It is a huge mistake to underestimate little old ladies as I recently discovered.
I don’t use the term “little old ladies” lightly as Its use covers many categories of discrimination. However, I am going to ask for a one-time pass.
On a recent trip to the supermarket, I encountered a dear little soul, who had experienced many years on earth.
The bus from a retirement home was parked in front, so I assumed she was with that group. Our paths crossed several times and she appeared to be very fragile. Pushing a small shopping cart up and down the aisle she smiled and greeted other shoppers.
She had a vague, quizzical expression on her face that made me wonder why she was unaccompanied. She was dressed in sportswear and not the overdone velour activewear so many women in her generation seem to like. Closer examination of her revealed a face wrinkled and leathery from too much time spent in the sun.
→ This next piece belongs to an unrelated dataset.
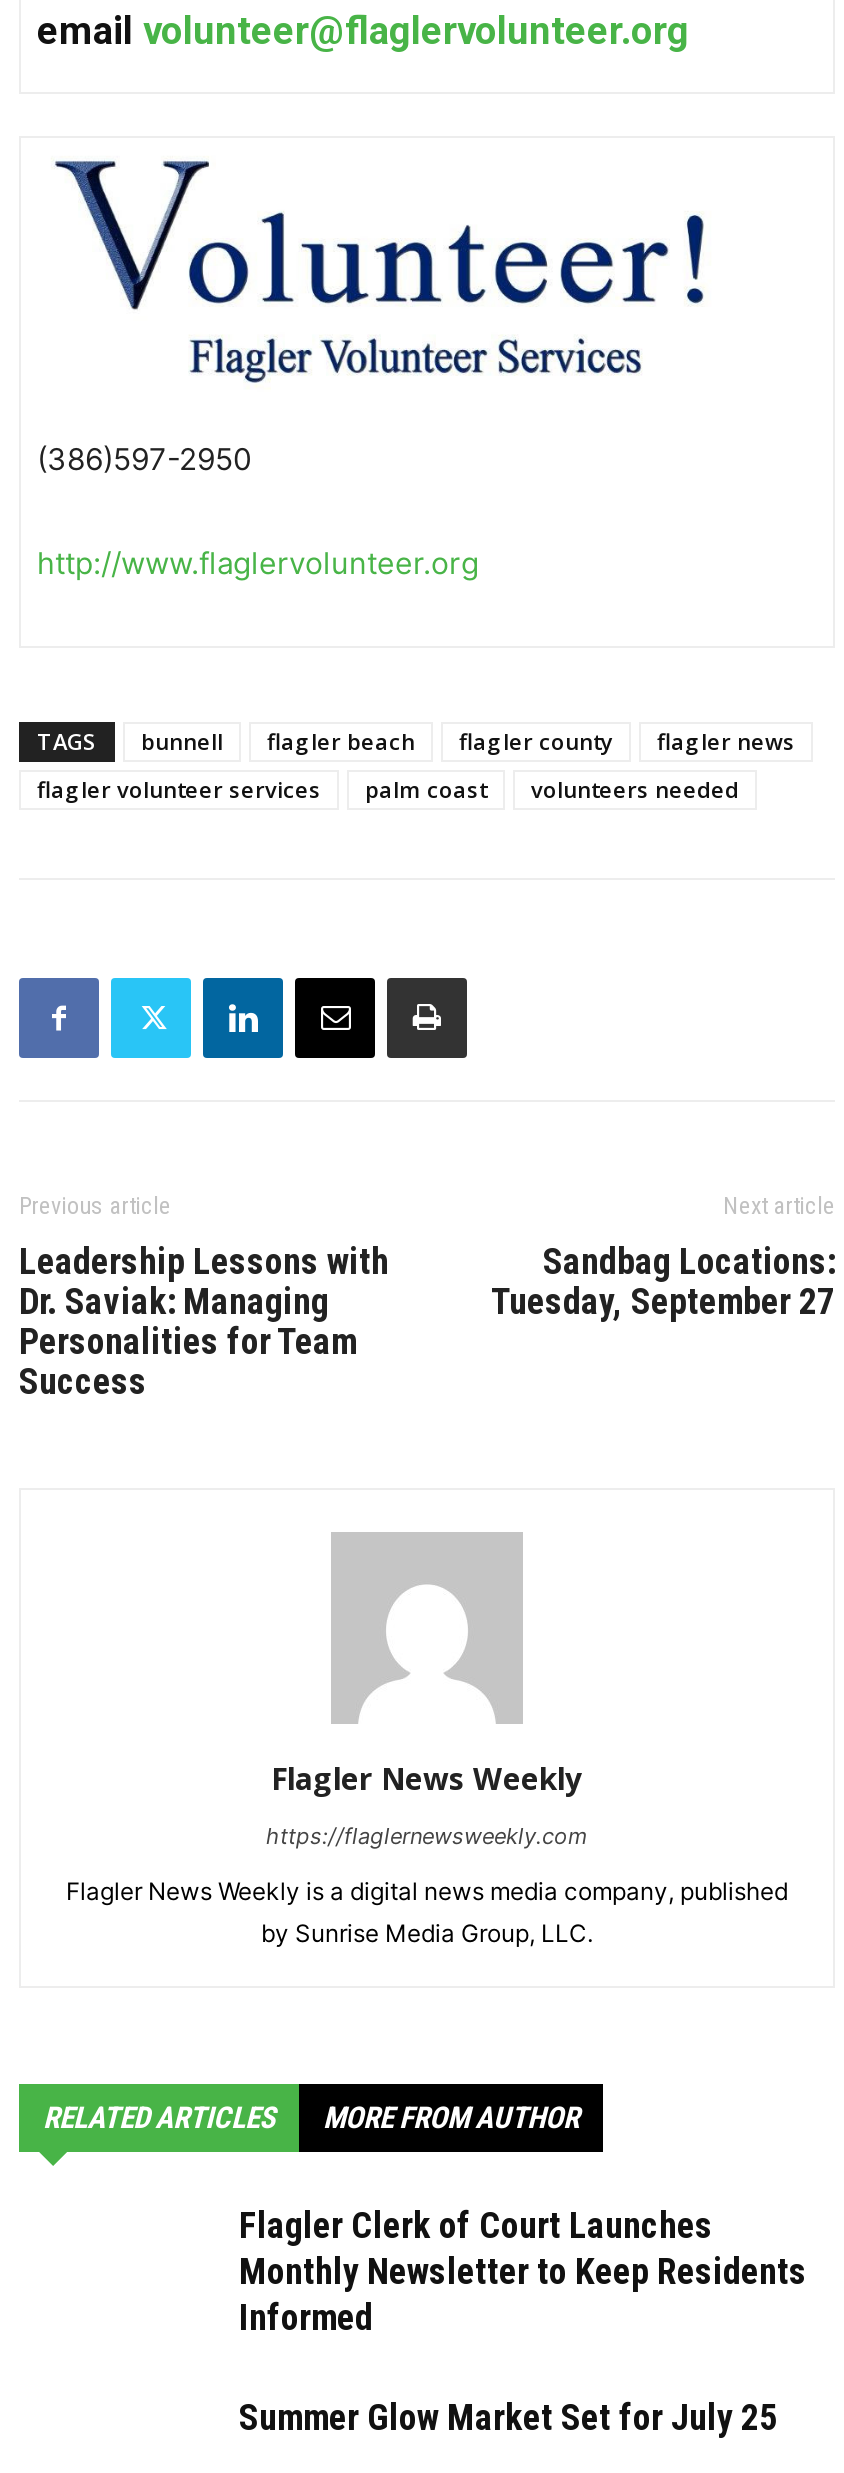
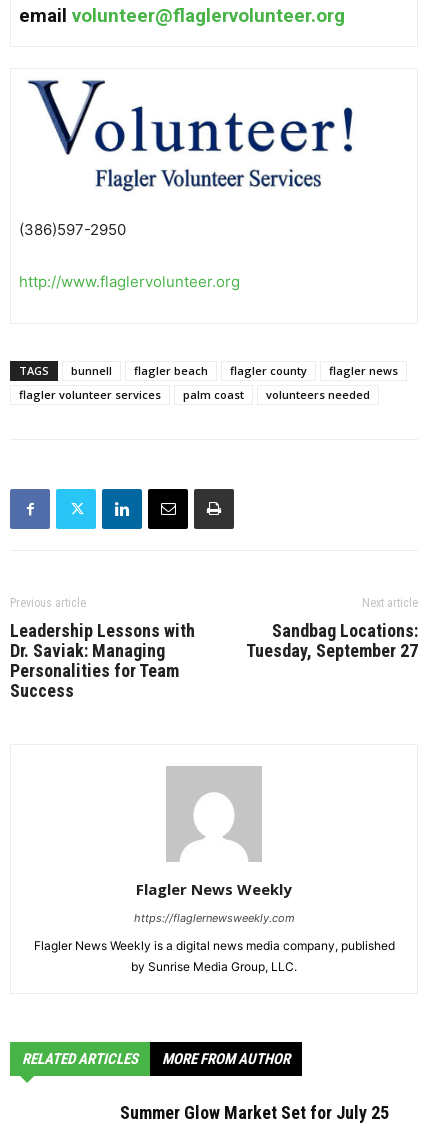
[239,2204,807,2338] Flagler Clerk of Court Launches | Monthly Newsletter to Keep Residents | Informed -> none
Her cart had so few items in it, I wondered why she bothered; surely someone could have added them to their list and saved her the trip.
I finished shopping, checked out and was headed to the parking lot when I encountered the dear “little old lady” once more. She was astride a spiffy looking bike, bike helmet in place and her grocery items placed in a basket.
I watched her as she rode off onto a heavily traveled major thoroughfare in central Dallas.
Maybe shopping for groceries was a chore she despises. She probably would have preferred to be at a biker bar, drinking beer with her buddies.
You just never know about people, especially little old ladies.
Note To Self:
Read your past posts about pigeonholing
Read your comments about ageism
Never, ever use the term “little old lady” again, unless you want it applied to yourself.
Ramp up your time at the gym, wear sunscreen and cover your bat wings.